Netflix (ticker: NFLX) has recently experienced a “modest pullback” in its stock following its second-quarter earnings announcement. While the shares fell 8.4% on Thursday and an additional 2.3% on Friday, analysts at Baird view this as an attractive opportunity for investors to enter the market.
As a result of their analysis, Baird analysts have upgraded Netflix’s stock rating from Neutral to Outperform. They believe that Netflix has the potential to reach $500 per share, implying a 17% upside from Friday’s closing price.
According to Vikram Kesavabhotla, an analyst at Baird, Netflix is about to enter “a period of particular strength.” He predicts significant revenue acceleration in the fourth quarter of 2023 and throughout 2024, driven by the benefits of its paid sharing plan and advertising models.
Kesavabhotla also highlights Netflix’s competitive advantages in the near-term.

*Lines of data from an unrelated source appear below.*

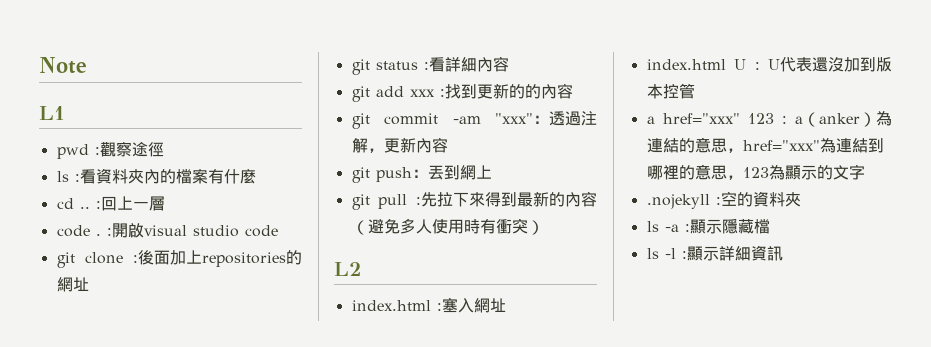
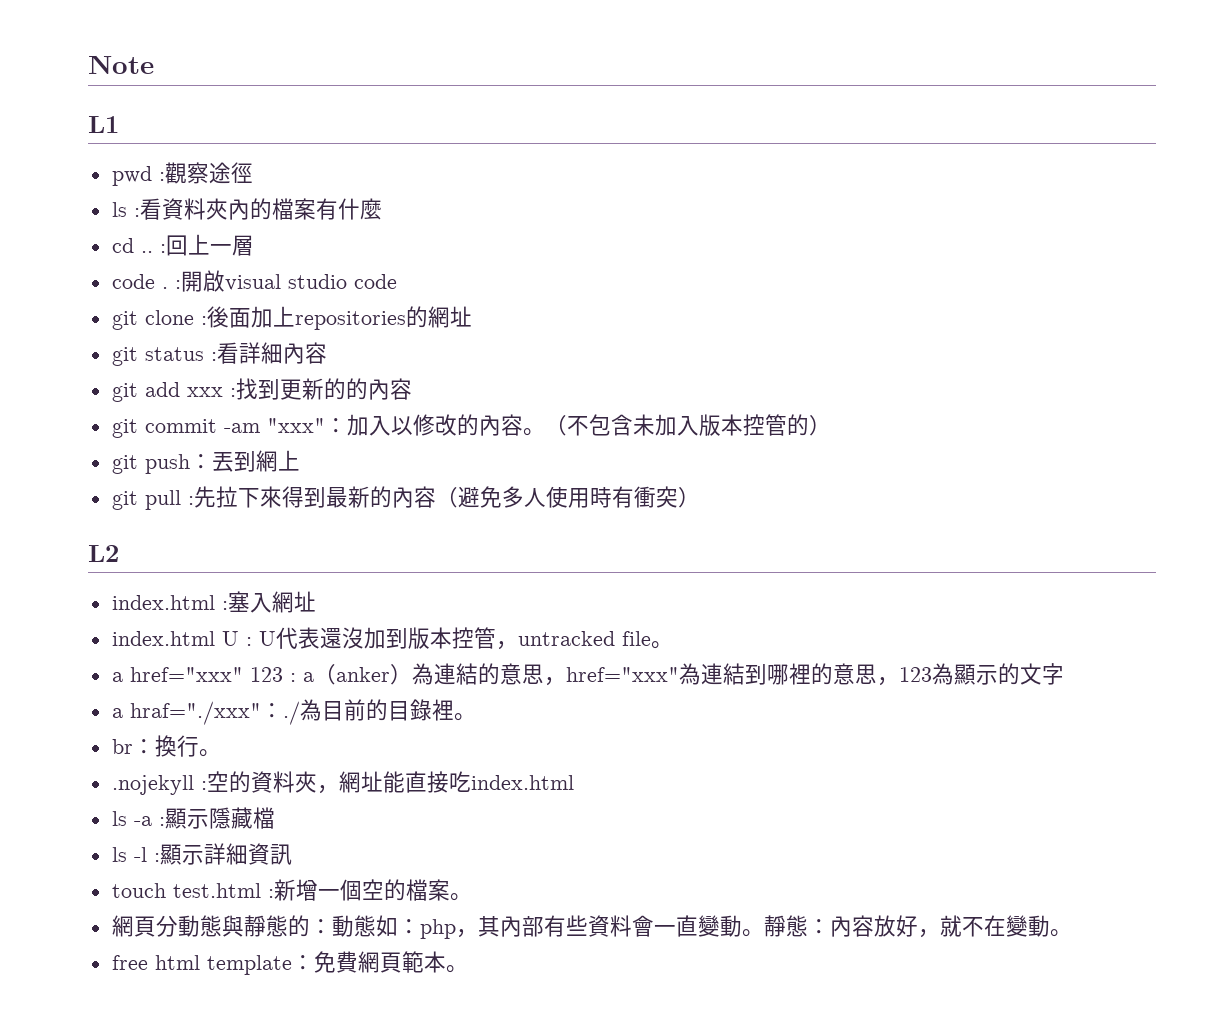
[549,111,597,126] [351,137,448,153] 透過注解，更新內容 -> [346,414,831,436] 加入以修改的內容。（不包含未加入版本控管的）
(695, 91) none -> [495,631,673,650] ，untracked file。
(865, 172) none -> [111,699,476,725] [111,735,221,757] // a hraf="./xxx"：./為目前的目錄裡。 // br：換行。
(801, 199) none -> [316,771,574,794] ，網址能直接吃index.html
(783, 253) none -> [111,879,472,901] [111,915,1072,939] [111,951,468,975] // touch test.html :新增一個空的檔案。 // 網頁分動態與靜態的：動態如：php，其內部有些資料會一直變動。靜態：內容放好，就不在變動。 // free html template：免費網頁範本。

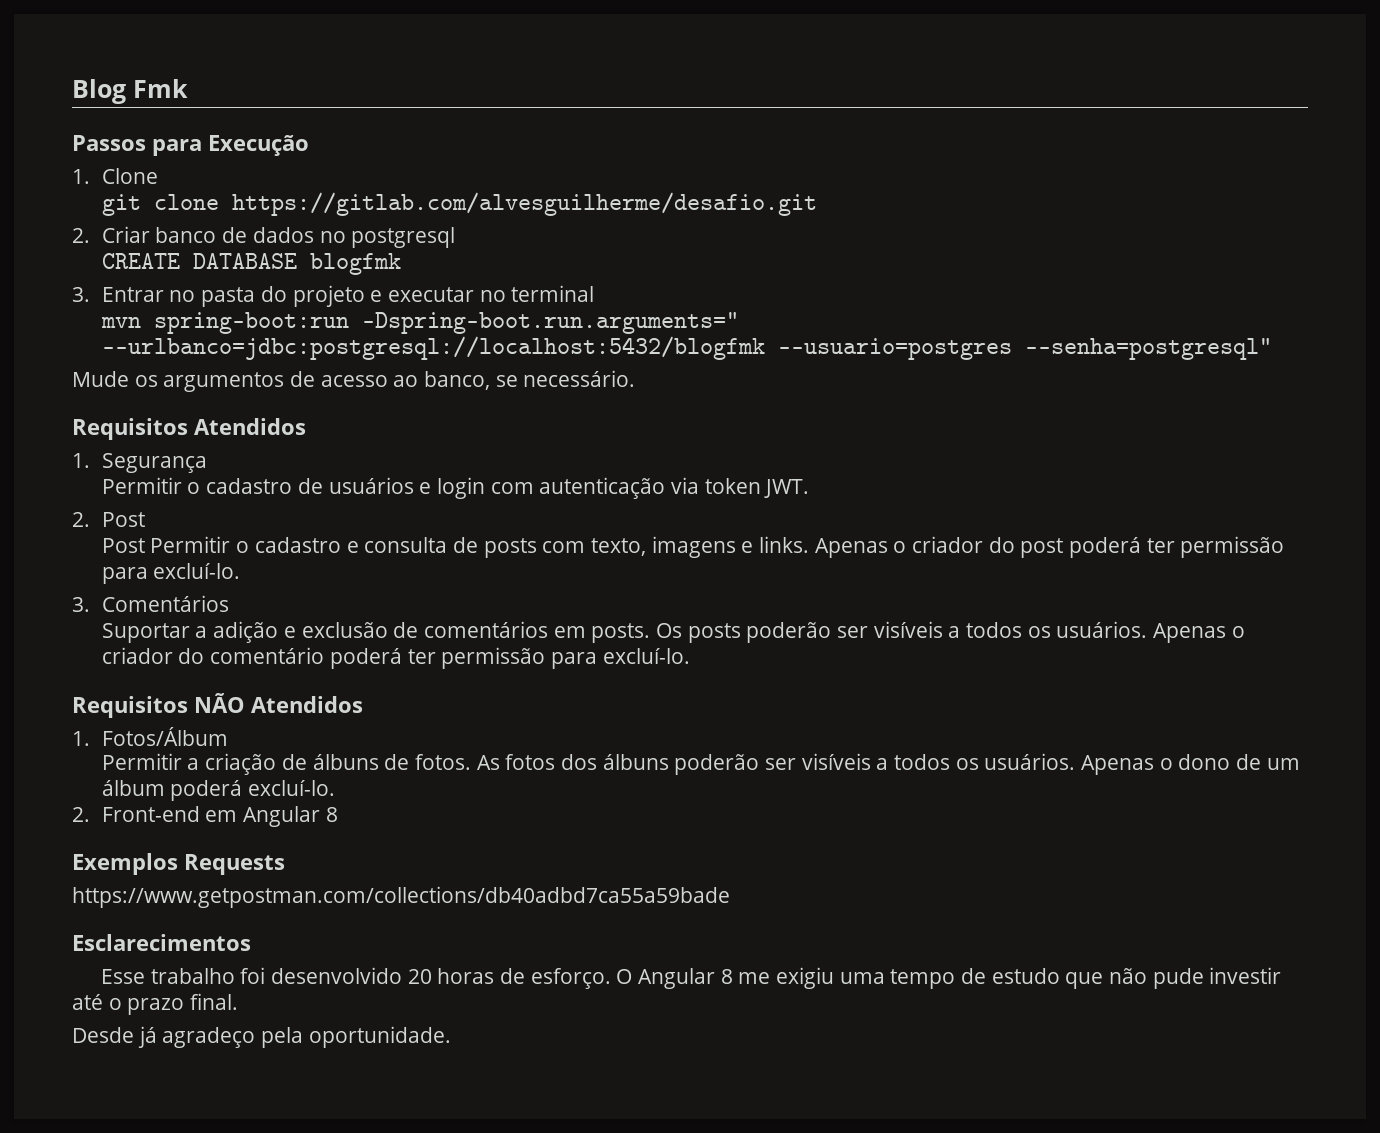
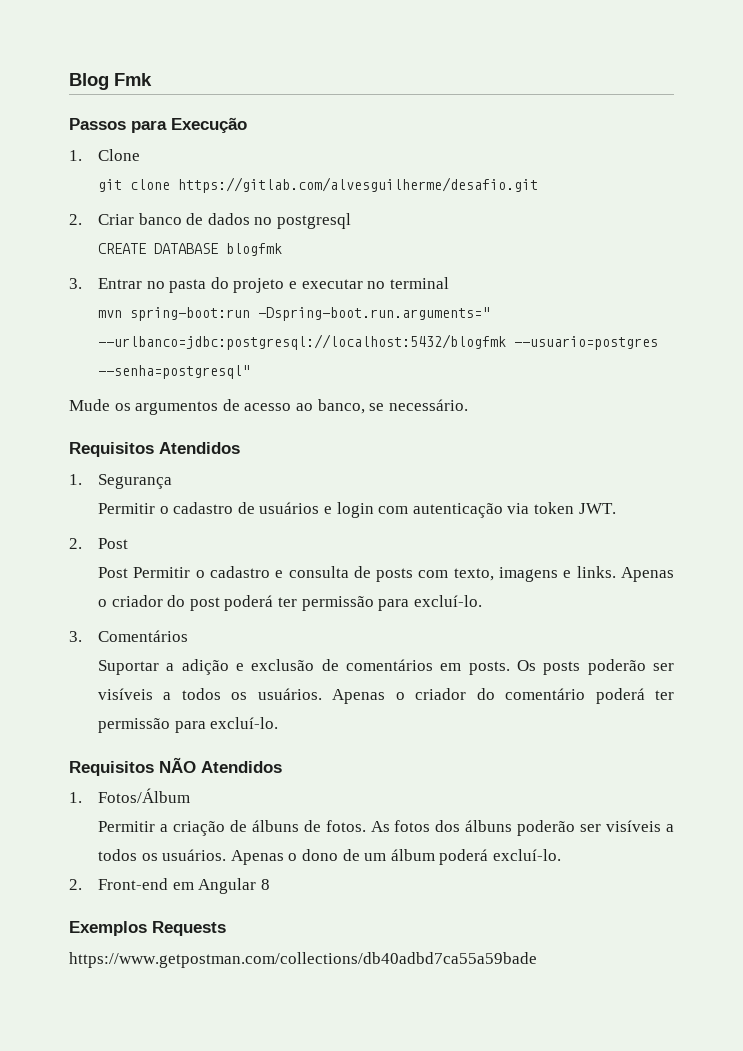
[72,934,251,951] [100,967,1282,989] [72,993,239,1015] [72,1026,451,1048] // Esclarecimentos // Esse trabalho foi desenvolvido 20 horas de esforço. O Angular 8 me exigiu uma tempo de estudo que não pude investir até o prazo final. // Desde já agradeço pela oportunidade. -> (537, 960) none

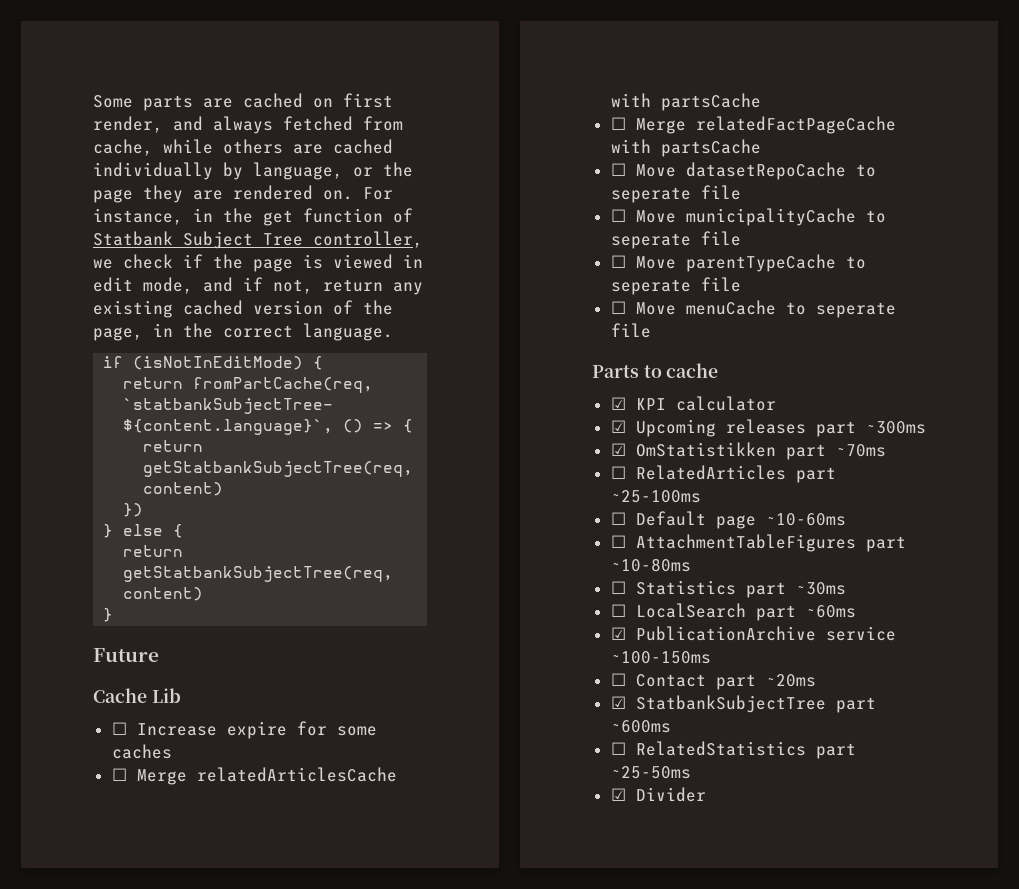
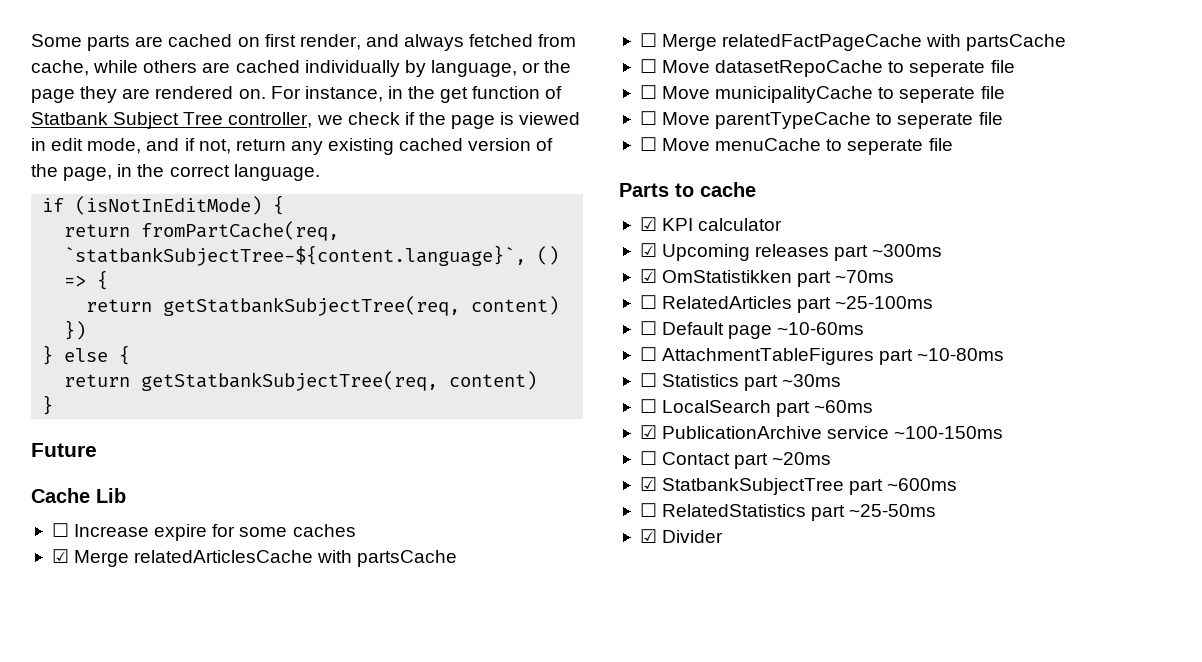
[111,768,127,781] ☐ -> [51,549,69,563] ☑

The company’s extensive library and international exposure position it well to navigate any disruption caused by potential writers’ and actors’ strikes.
Despite the rich valuation, Baird analysts believe that it is justified given the underlying momentum and unique qualities of Netflix’s business.
In 2023, Netflix stock has already risen by an impressive 45%. However, Wall Street remains divided on whether the stock can continue its upward trajectory. Analysts who cover the stock have an average price target of $458.74, suggesting an 8.5% upside from Monday’s price. Among the analysts, 52% rate the shares as Buy, while 41% have a Hold rating.